**** Recorded data ****
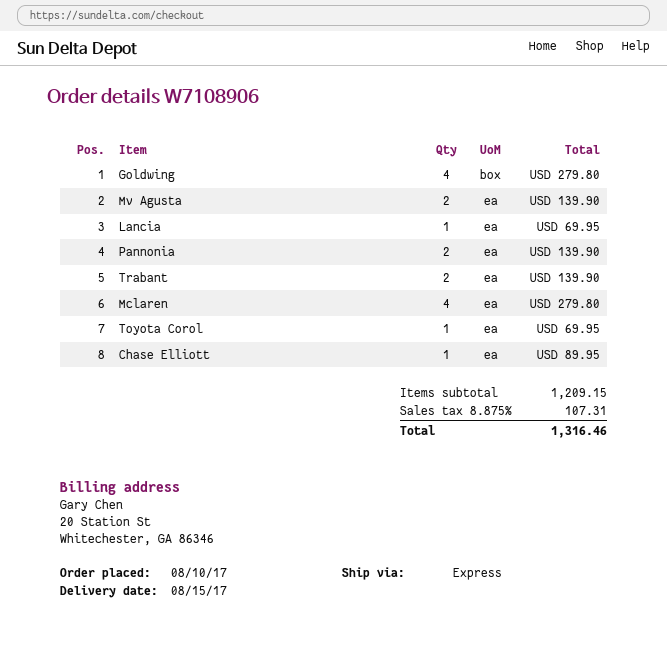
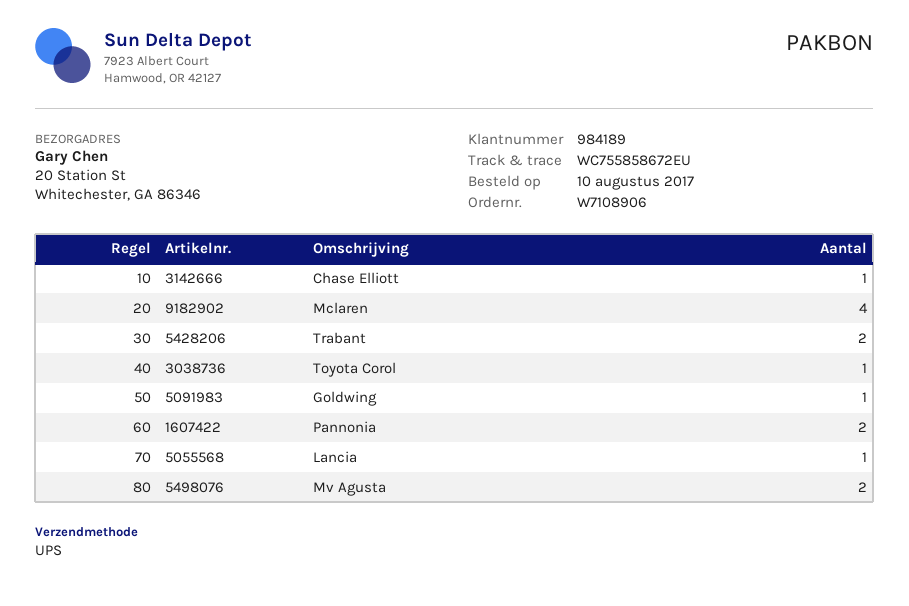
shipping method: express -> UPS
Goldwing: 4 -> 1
****
**** Recorded data ****
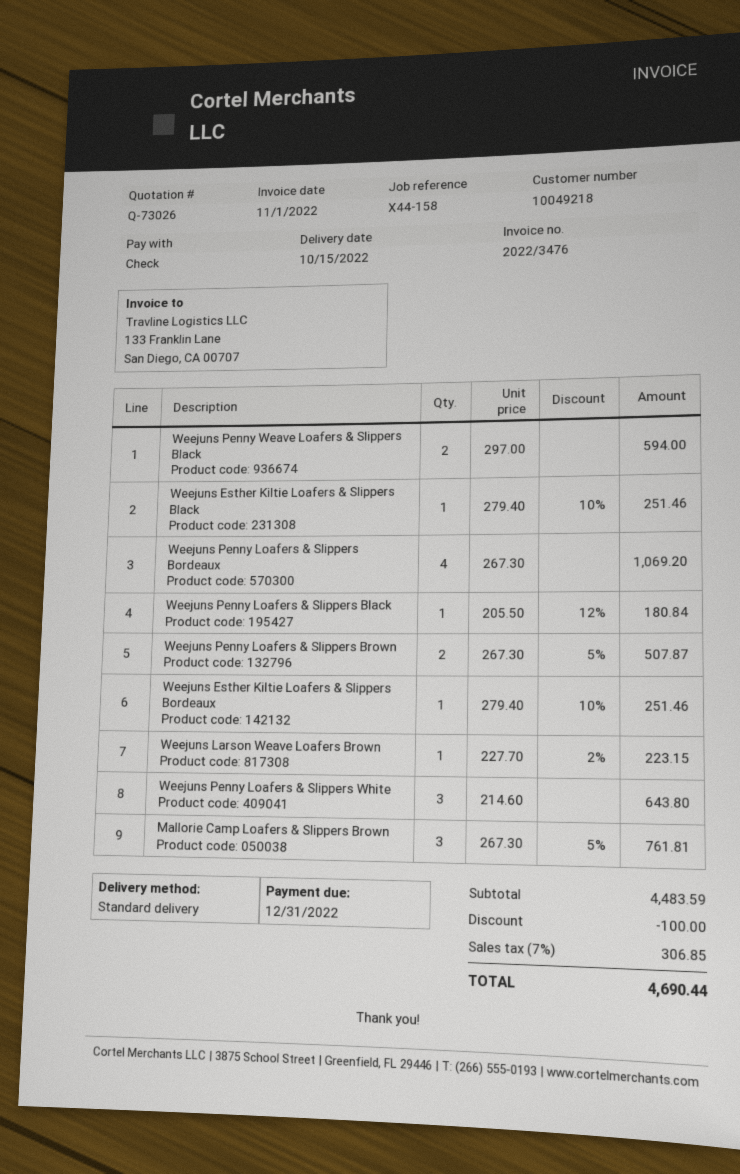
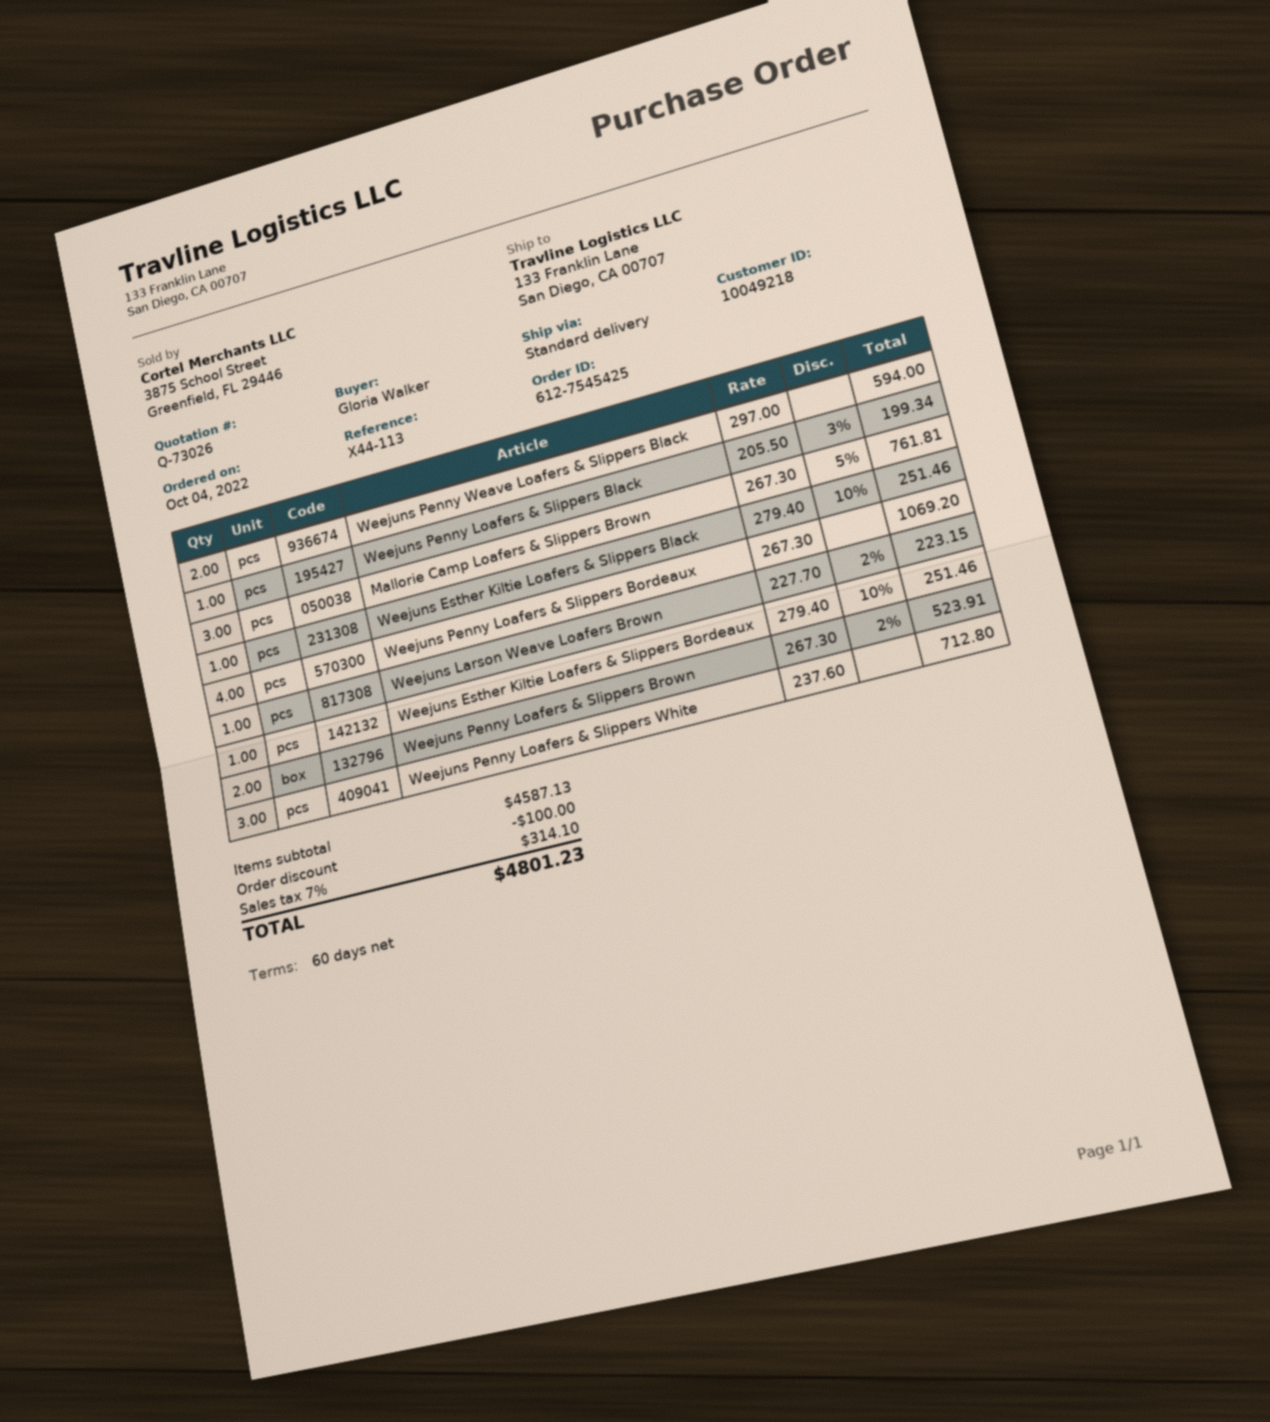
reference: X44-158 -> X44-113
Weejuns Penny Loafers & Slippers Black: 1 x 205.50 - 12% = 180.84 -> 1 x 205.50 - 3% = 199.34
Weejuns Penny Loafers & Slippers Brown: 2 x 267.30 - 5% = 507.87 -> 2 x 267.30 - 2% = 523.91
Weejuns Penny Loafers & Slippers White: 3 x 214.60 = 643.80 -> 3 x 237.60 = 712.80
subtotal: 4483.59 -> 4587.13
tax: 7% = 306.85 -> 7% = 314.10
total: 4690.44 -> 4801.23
****
**** Recorded data ****
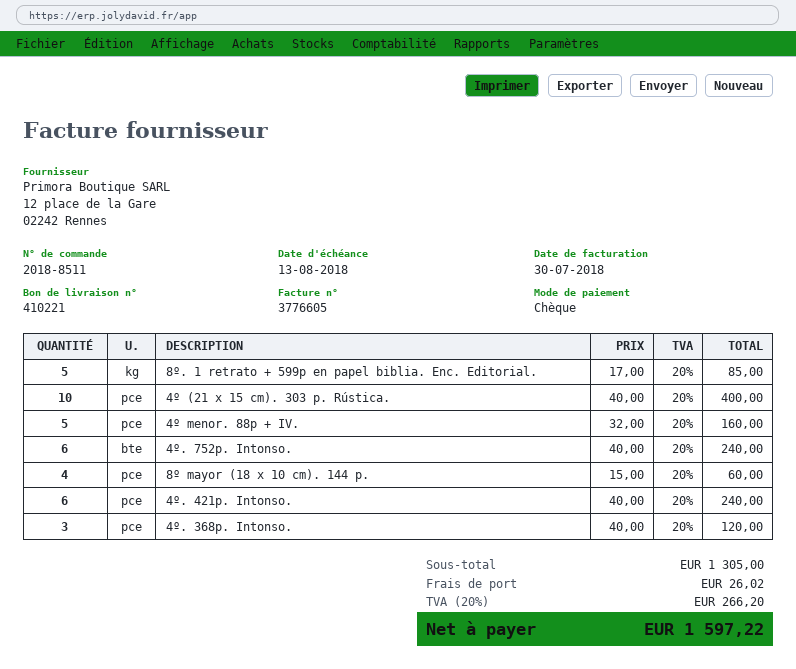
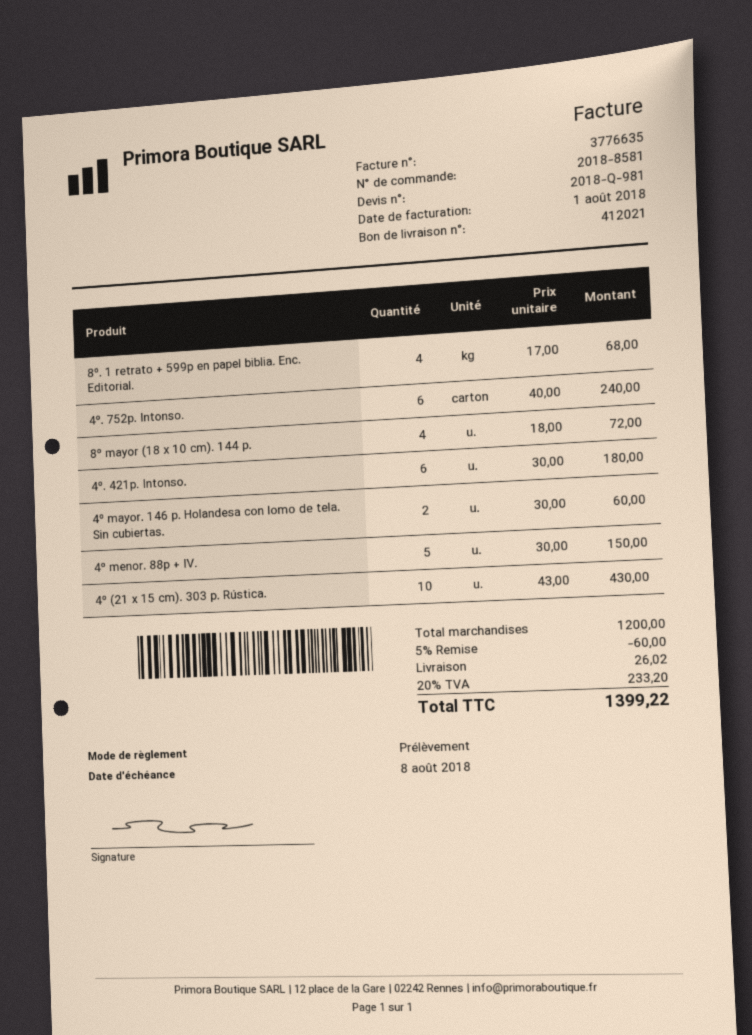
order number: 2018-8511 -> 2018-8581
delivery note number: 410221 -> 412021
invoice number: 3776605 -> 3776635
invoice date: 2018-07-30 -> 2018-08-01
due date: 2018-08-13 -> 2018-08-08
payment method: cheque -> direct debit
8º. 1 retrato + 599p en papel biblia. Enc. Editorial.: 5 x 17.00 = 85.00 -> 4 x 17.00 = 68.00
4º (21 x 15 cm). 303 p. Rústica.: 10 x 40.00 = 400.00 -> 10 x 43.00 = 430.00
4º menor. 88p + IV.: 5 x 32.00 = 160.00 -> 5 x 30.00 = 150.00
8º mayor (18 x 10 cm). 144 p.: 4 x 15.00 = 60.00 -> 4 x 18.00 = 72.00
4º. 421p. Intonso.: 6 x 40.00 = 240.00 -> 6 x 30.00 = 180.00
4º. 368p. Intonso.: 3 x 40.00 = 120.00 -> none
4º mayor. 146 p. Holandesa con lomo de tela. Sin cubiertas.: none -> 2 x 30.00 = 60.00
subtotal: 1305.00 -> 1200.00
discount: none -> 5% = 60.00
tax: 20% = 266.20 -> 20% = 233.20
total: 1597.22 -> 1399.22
****
Task details: Please state the number of lines in the listing that include the word "Penny", with no other words.

Solution below: 3